22. Januar 1903

Freßvereine bestehen in Nürnberg in beträchtlicher Anzahl. Ein Blick in das im Selbstverlag des Stadtmagistrats von Nürnberg herausgegebene Adreßbuch zeigt den hohen sittlichen Standpunkt, welchen einzelne von den etwa 500 in Nürnberg bestehenden Vereinen einnehmen. Hier ist der Name keineswegs "Schall und Rauch", sondern durchaus charakteristisch für seine Träger.

Außer einem Verein der Raucher, der gemüthlichen Schnupfer und einem Lügenclub finden sich folgende: Die gemüthlichen Zecher, Die feuchten Brüder, Die Unverbesserlichen, Die Fresser Nürnbergs, Fresser Steinbühl, Fresser Zipfelbauern, Freßclub Maxfeld, Freßverein Gobl, Freßverein der Protzen, Freßverein Plärrer, Freßverein Premier und Hans Sachs-Freßverein.

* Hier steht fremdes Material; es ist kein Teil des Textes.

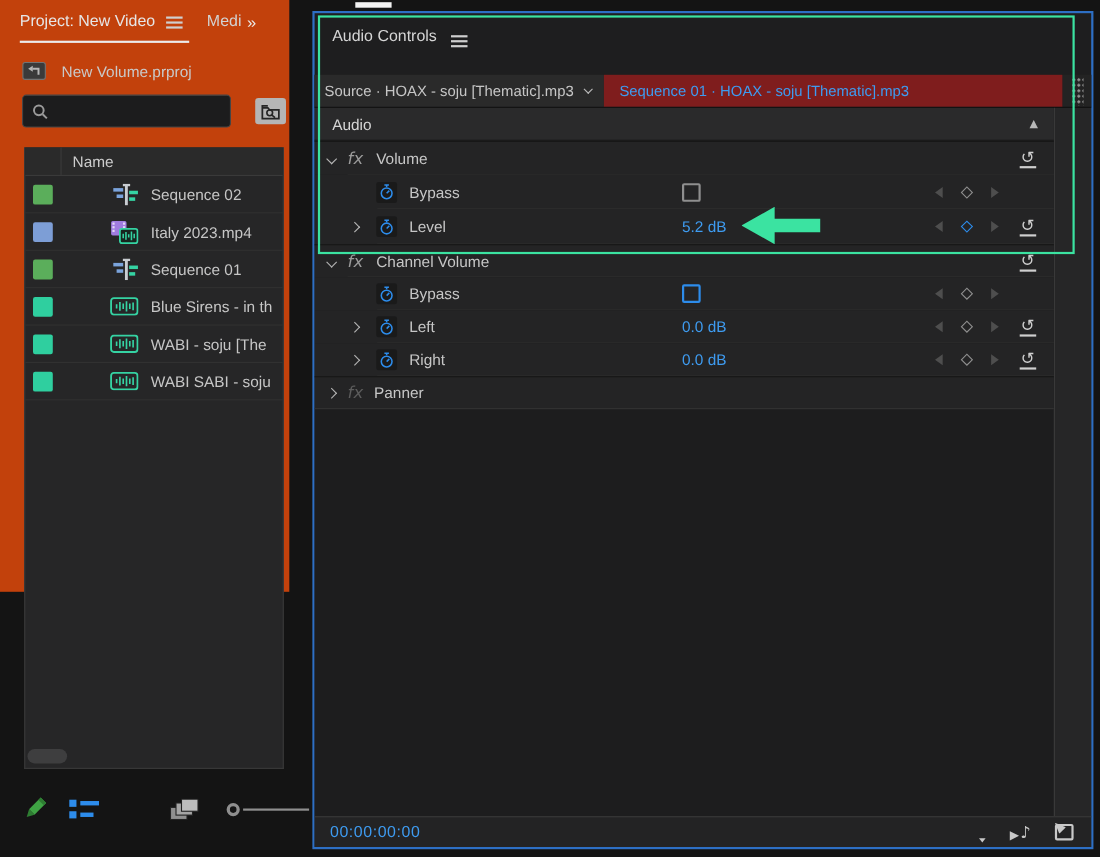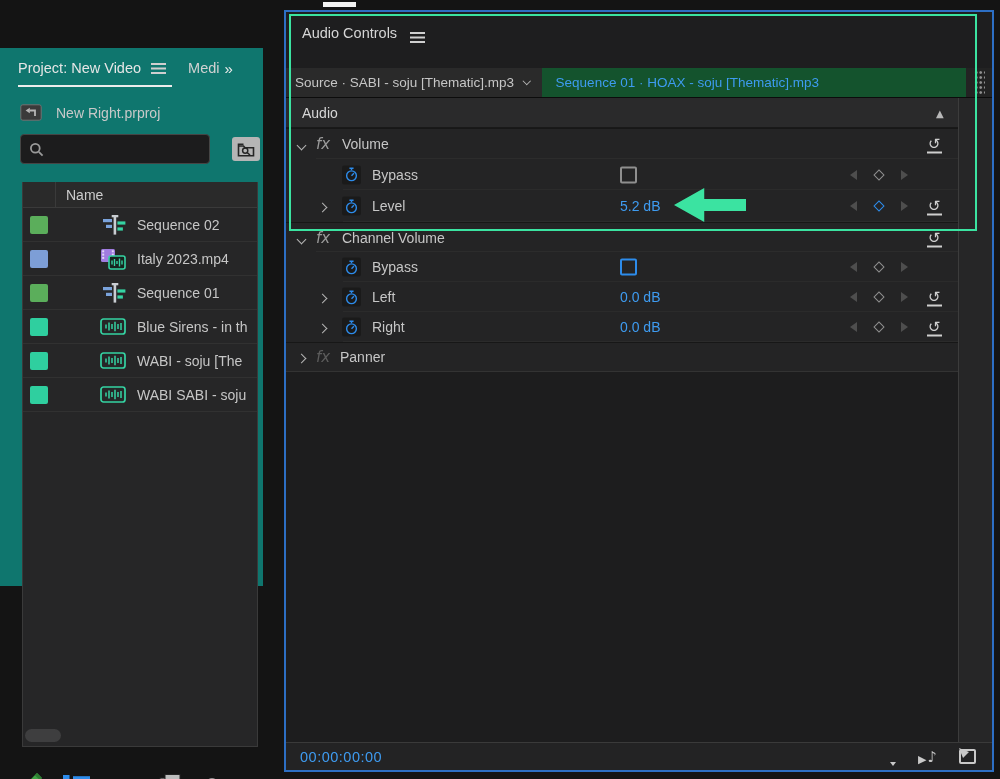"Project: New Video" .pp { background: #0f766e -> #c2410c; margin-top: 48px -> none }
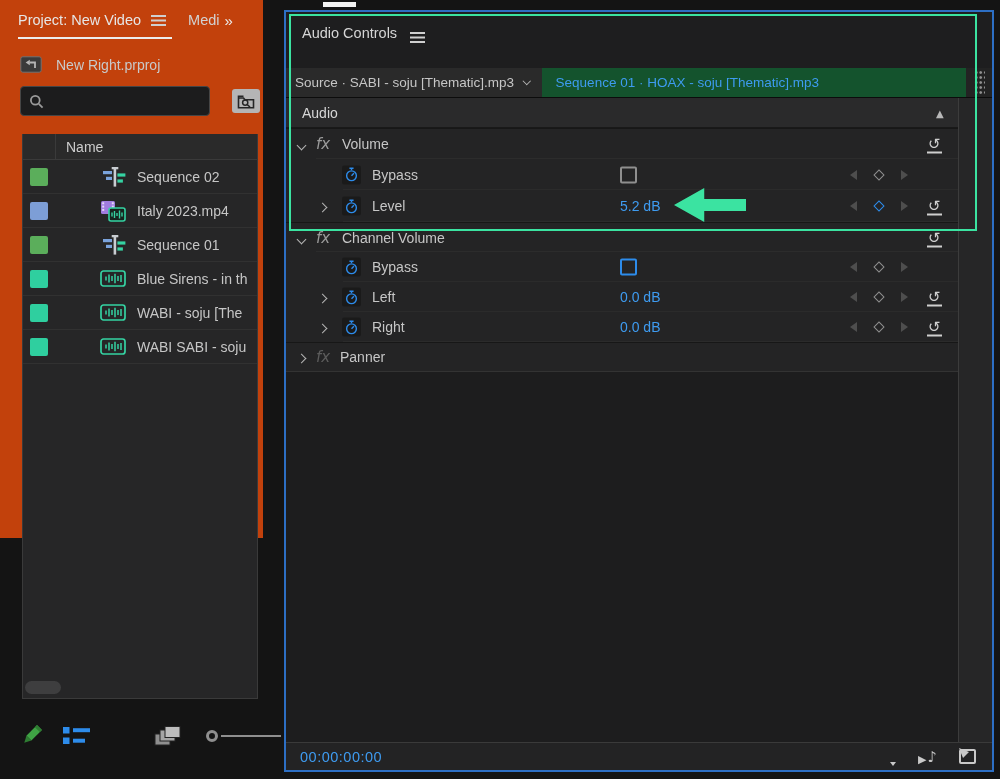"New Right.prproj" span.pp-projname { text: Right.prproj -> Volume.prproj }
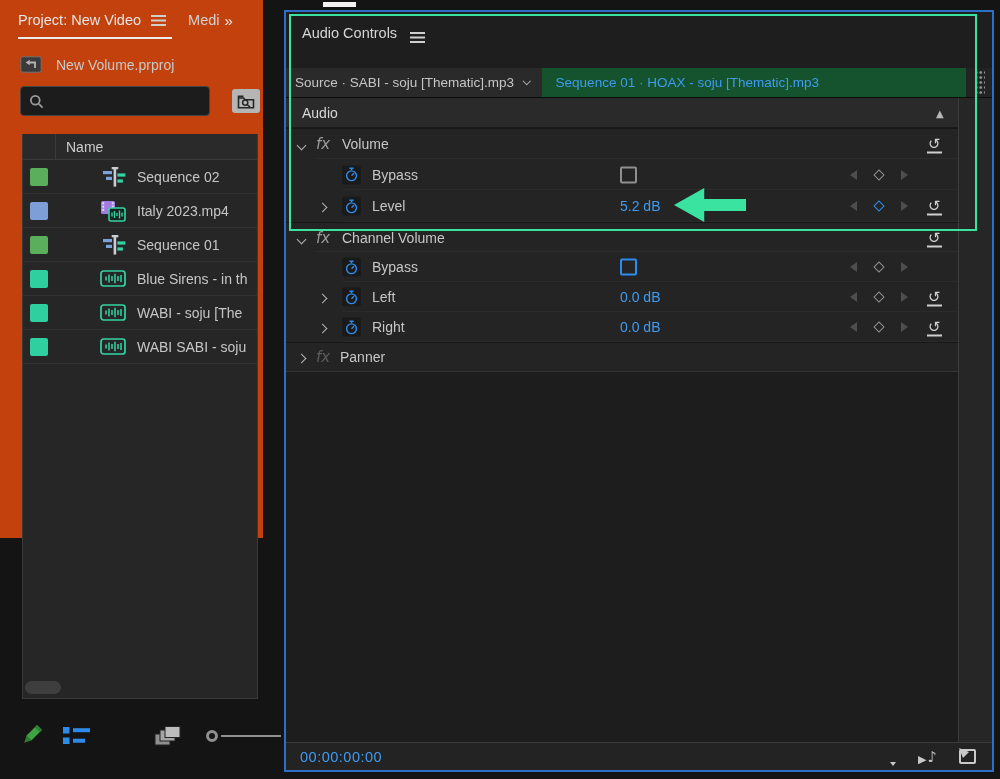"Source · SABI - soju" span { text: SABI -> HOAX }
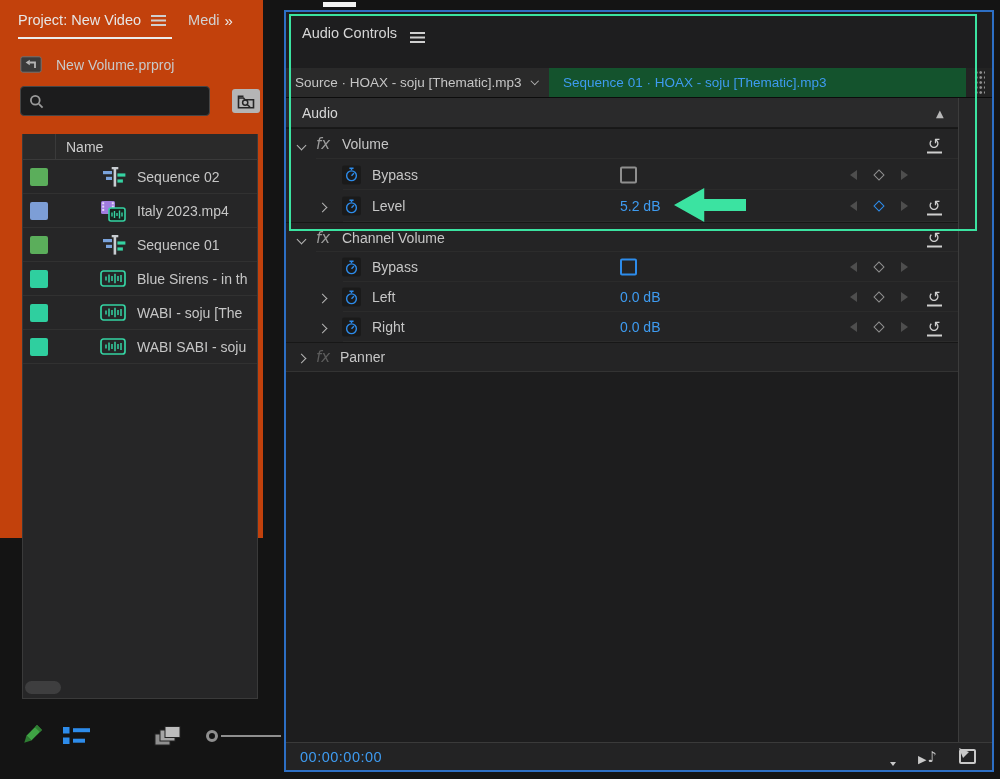"Sequence 01 · HOAX -" .ec-tab-seq { background: #14532d -> #7f1d1d }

Daß diese Freßvereine in einem Lande, in welchem die reichsten Leute die Brauer, der Haupthandels- und Ausfuhrartikel das Bier ist, ihren Daseinszweck, das Fressen, nicht trockenen Mundes erfüllen, ist wohl selbstredend, und so dürften die verschiedenen Freßvereine thatsächlich ebenso viele - um im Stile des Nürnberger Adressbuches zu reden - Saufvereine sein.